* [REQUIRED ACTION]: The pictures are to be left out when the listing below is reproduced word for word.

↓↓↓

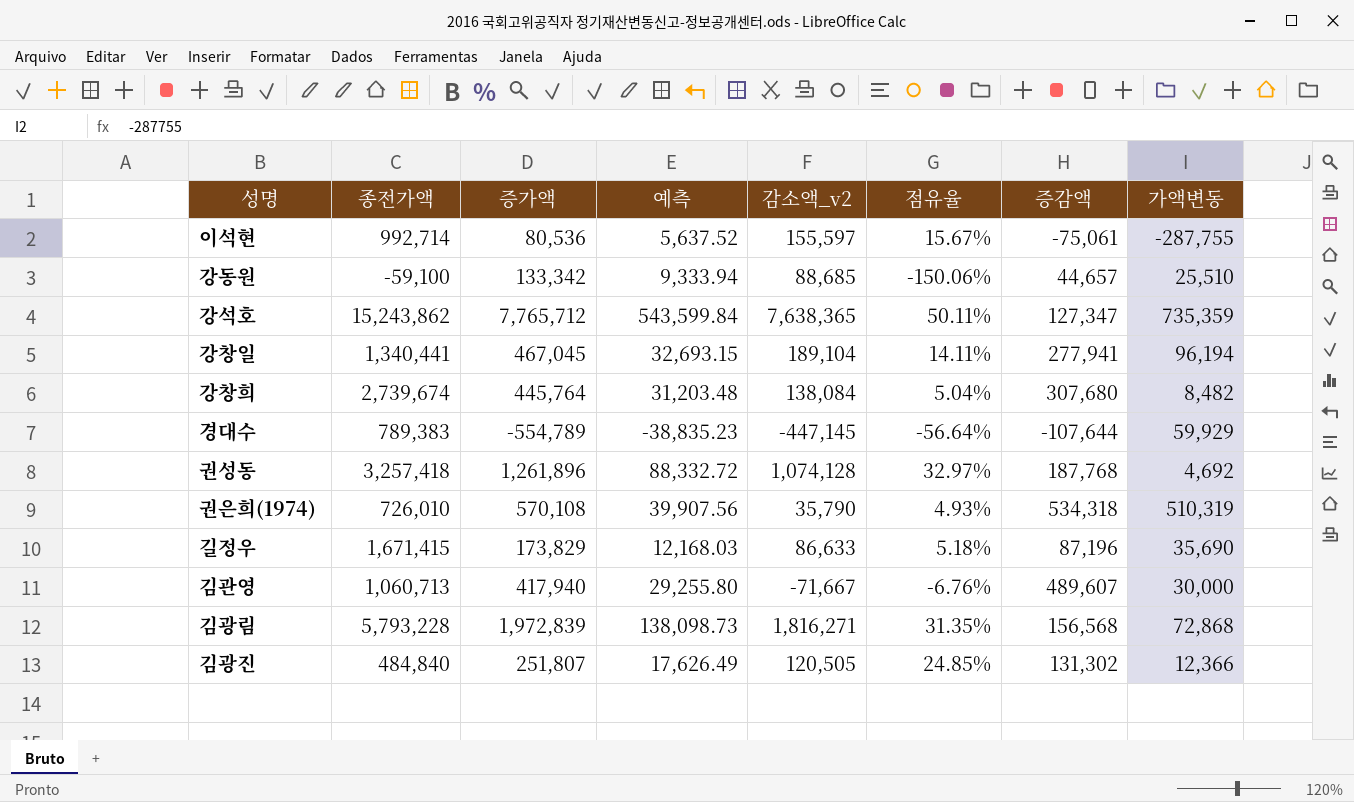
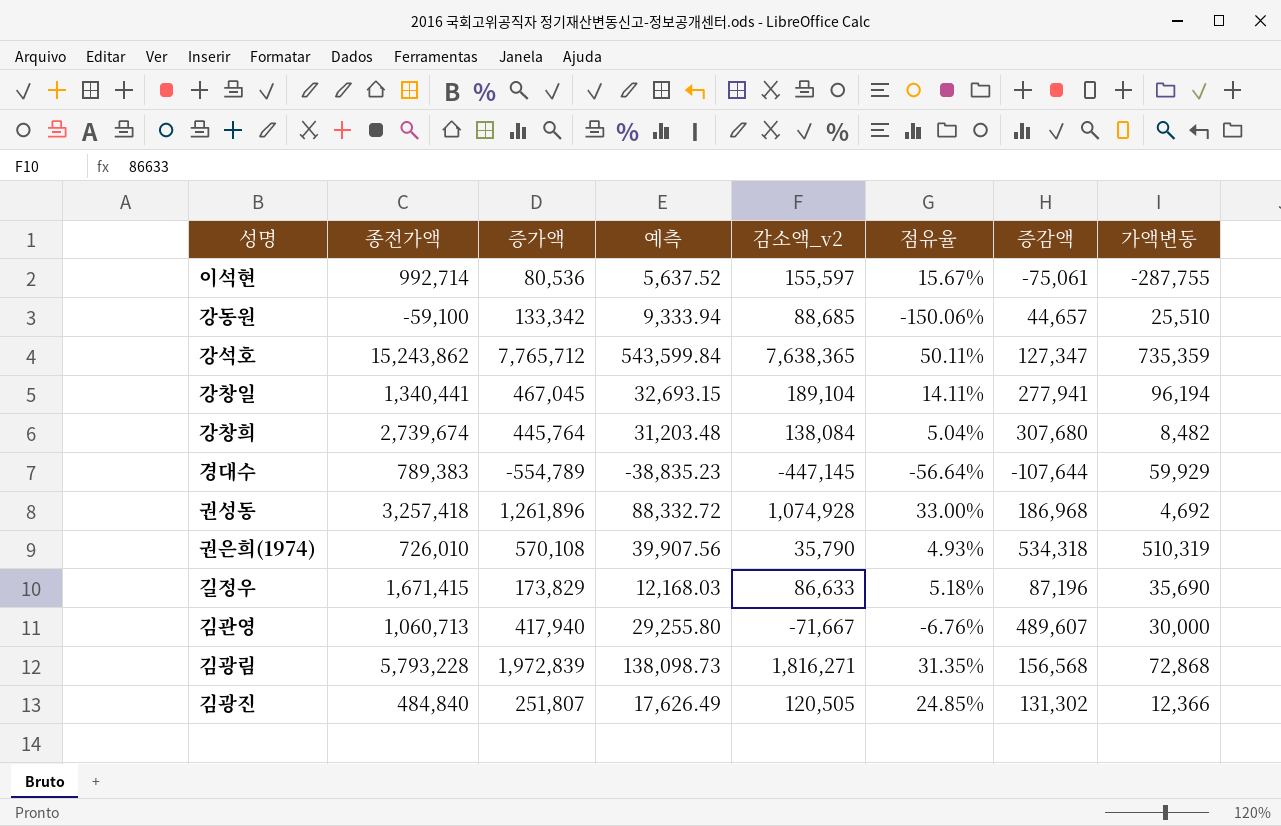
권성동 | 감소액_v2: 1,074,128 -> 1,074,928
권성동 | 점유율: 32.97% -> 33.00%
권성동 | 증감액: 187,768 -> 186,968

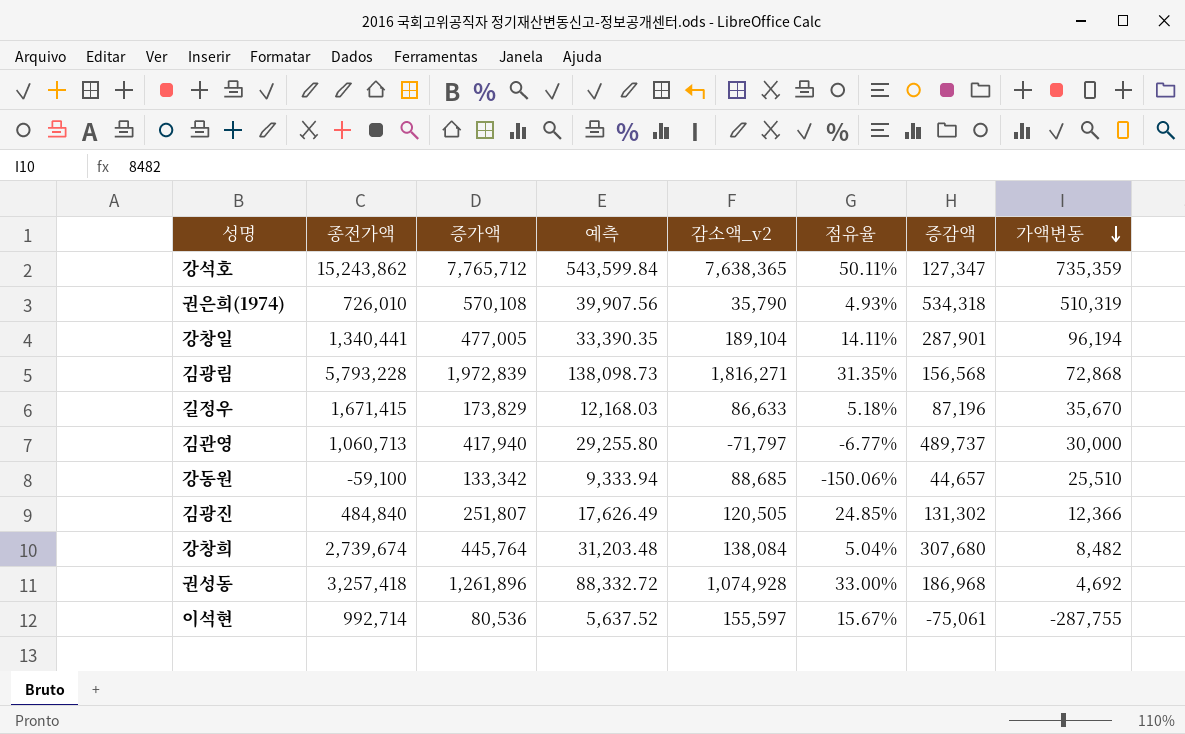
row order: none -> 가액변동 descending
row 경대수: 789,383 | -554,789 | -38,835.23 | -447,145 | -56.64% | -107,644 | 59,929 -> none
강창일 | 증가액: 467,045 -> 477,005
강창일 | 예측: 32,693.15 -> 33,390.35
강창일 | 증감액: 277,941 -> 287,901
길정우 | 가액변동: 35,690 -> 35,670
김관영 | 감소액_v2: -71,667 -> -71,797
김관영 | 점유율: -6.76% -> -6.77%
김관영 | 증감액: 489,607 -> 489,737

↑↑↑

* [EXPECTED ANSWER]:
권성동 | 감소액_v2: 1,074,128 -> 1,074,928
권성동 | 점유율: 32.97% -> 33.00%
권성동 | 증감액: 187,768 -> 186,968

row order: none -> 가액변동 descending
row 경대수: 789,383 | -554,789 | -38,835.23 | -447,145 | -56.64% | -107,644 | 59,929 -> none
강창일 | 증가액: 467,045 -> 477,005
강창일 | 예측: 32,693.15 -> 33,390.35
강창일 | 증감액: 277,941 -> 287,901
길정우 | 가액변동: 35,690 -> 35,670
김관영 | 감소액_v2: -71,667 -> -71,797
김관영 | 점유율: -6.76% -> -6.77%
김관영 | 증감액: 489,607 -> 489,737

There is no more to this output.